From 769948fad219b3212100f70ba0c69ccaec54b0a8 Mon Sep 17 00:00:00 2001
From: Stas Bekman <stas00@users.noreply.github.com>
Date: Sun, 7 Feb 2021 17:51:34 -0800
Subject: [PATCH] json to jsonlines, and doc, and typo (#10043)

---
 examples/seq2seq/README.md | 45 +++++++++++++++++++-------------------
 1 file changed, 23 insertions(+), 22 deletions(-)

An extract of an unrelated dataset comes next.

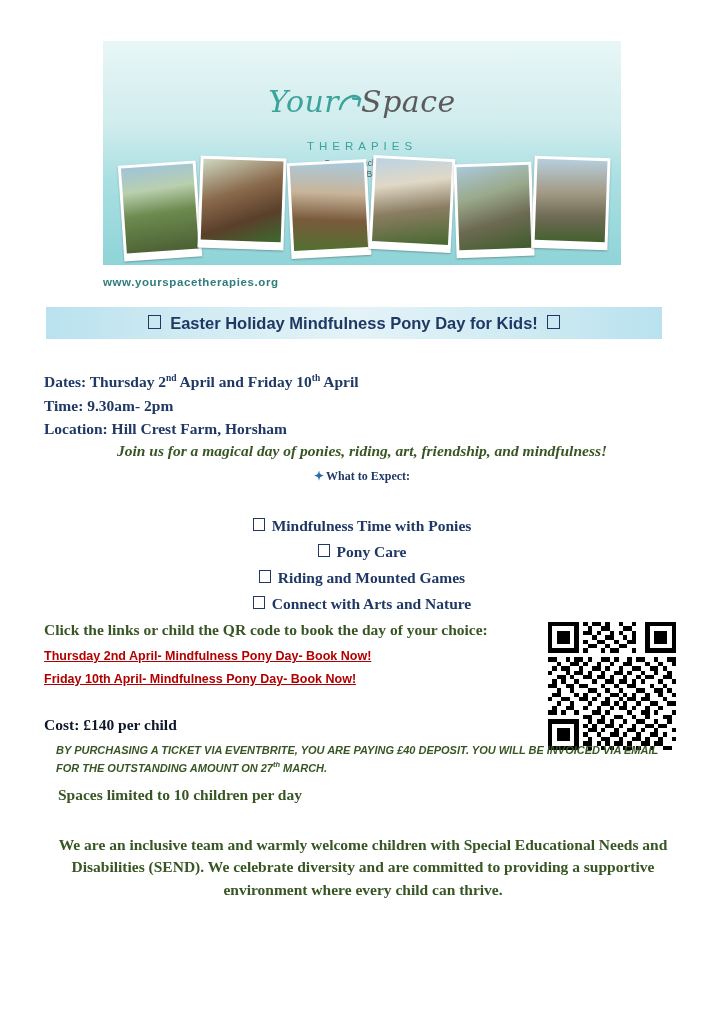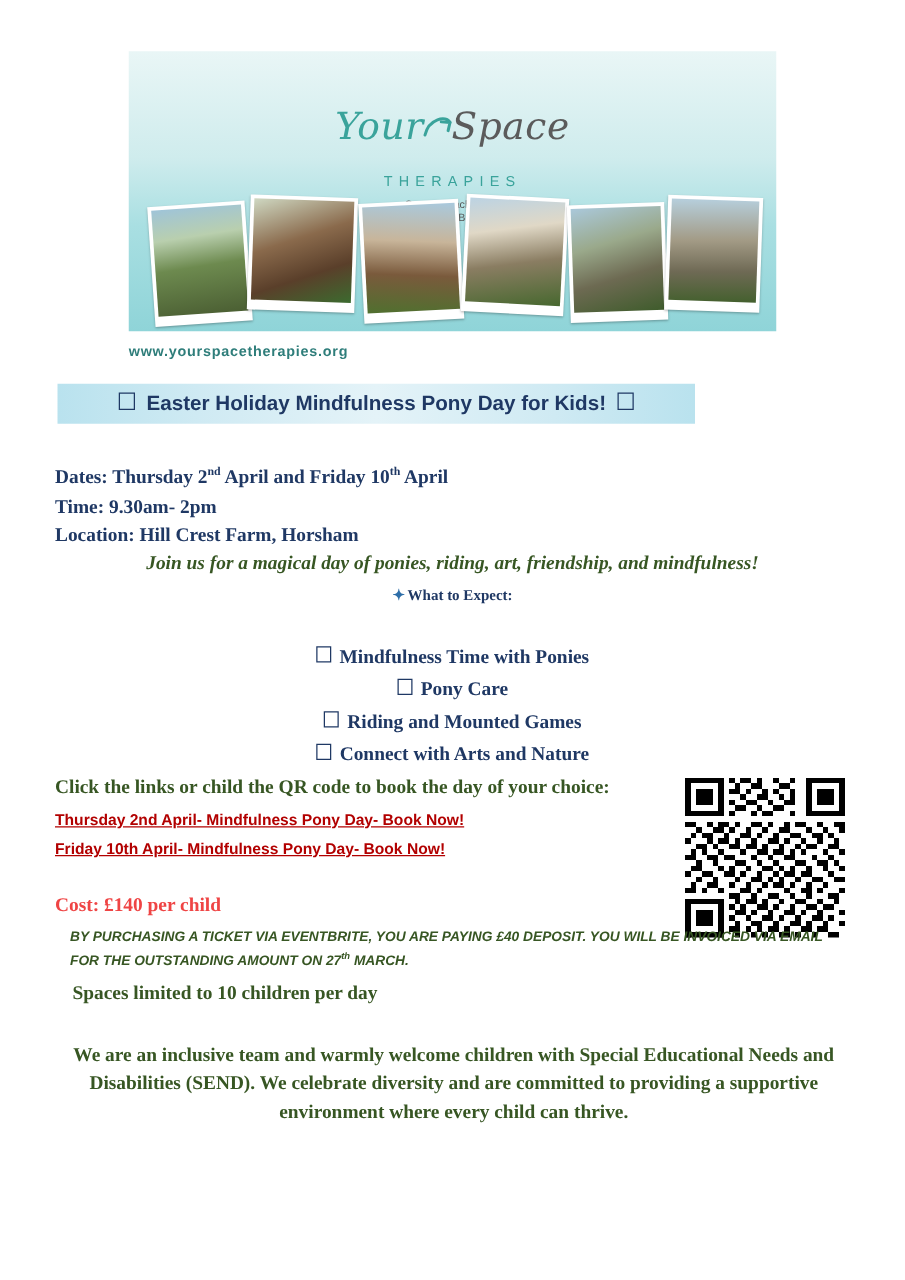"Easter Holiday Mindfulness Pony Day" .title-bar { width: 510px -> 616px }
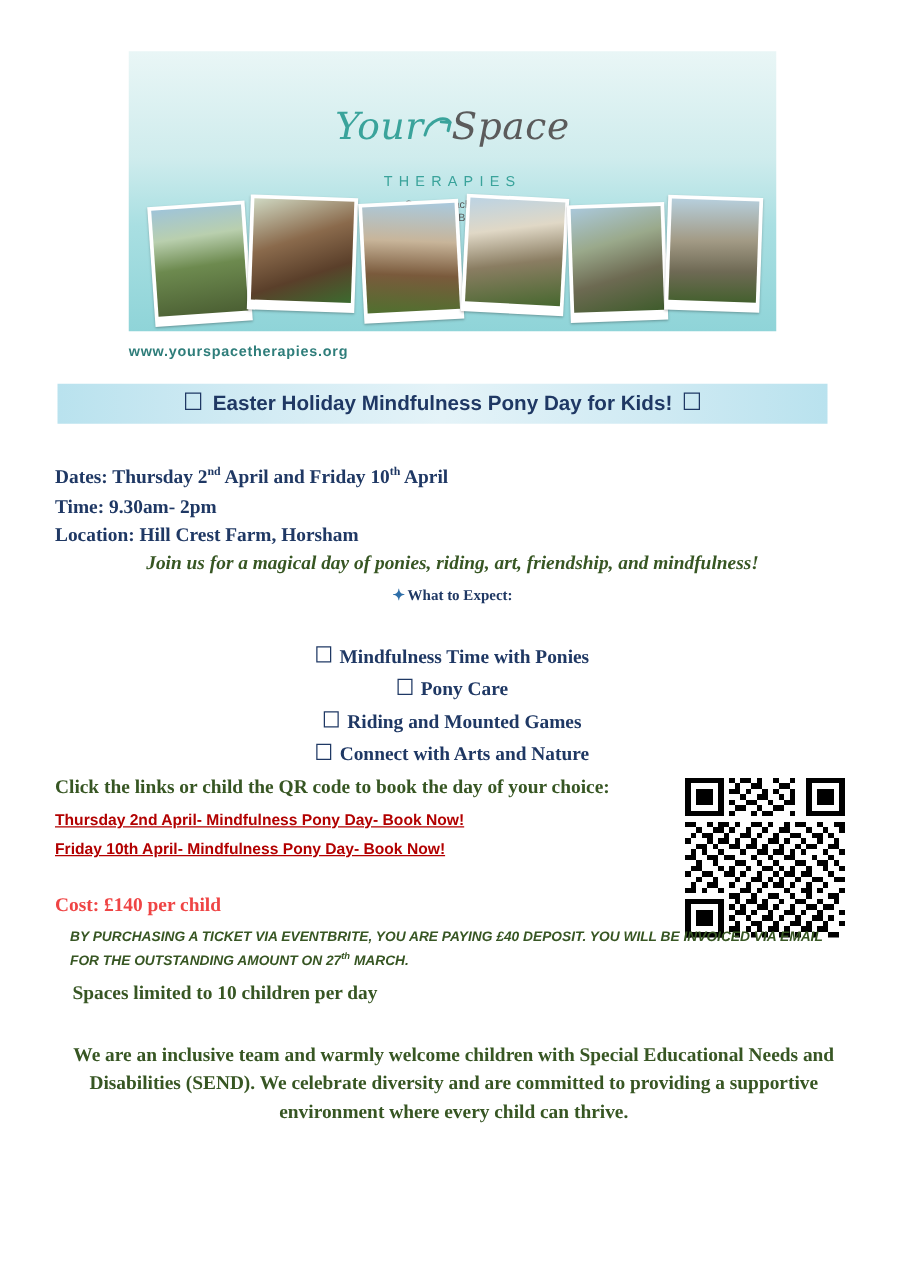"Cost: £140 per child" .cost { color: #ef4444 -> #0f172a }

diff --git a/examples/seq2seq/README.md b/examples/seq2seq/README.md
index 22faf54acc..3a5bdc6757 100644
--- a/examples/seq2seq/README.md
+++ b/examples/seq2seq/README.md
@@ -33,7 +33,9 @@ This directory is in a bit of messy state and is undergoing some cleaning, pleas
 
 ## New script
 
-The new script for fine-tuning a model on a summarization or translation task is `run_seq2seq.py`. It is a lightweight example of how to download and preprocess a dataset from the [🤗 Datasets](https://github.com/huggingface/datasets) library or use your own files (json or csv), then fine-tune one of the architectures above on it.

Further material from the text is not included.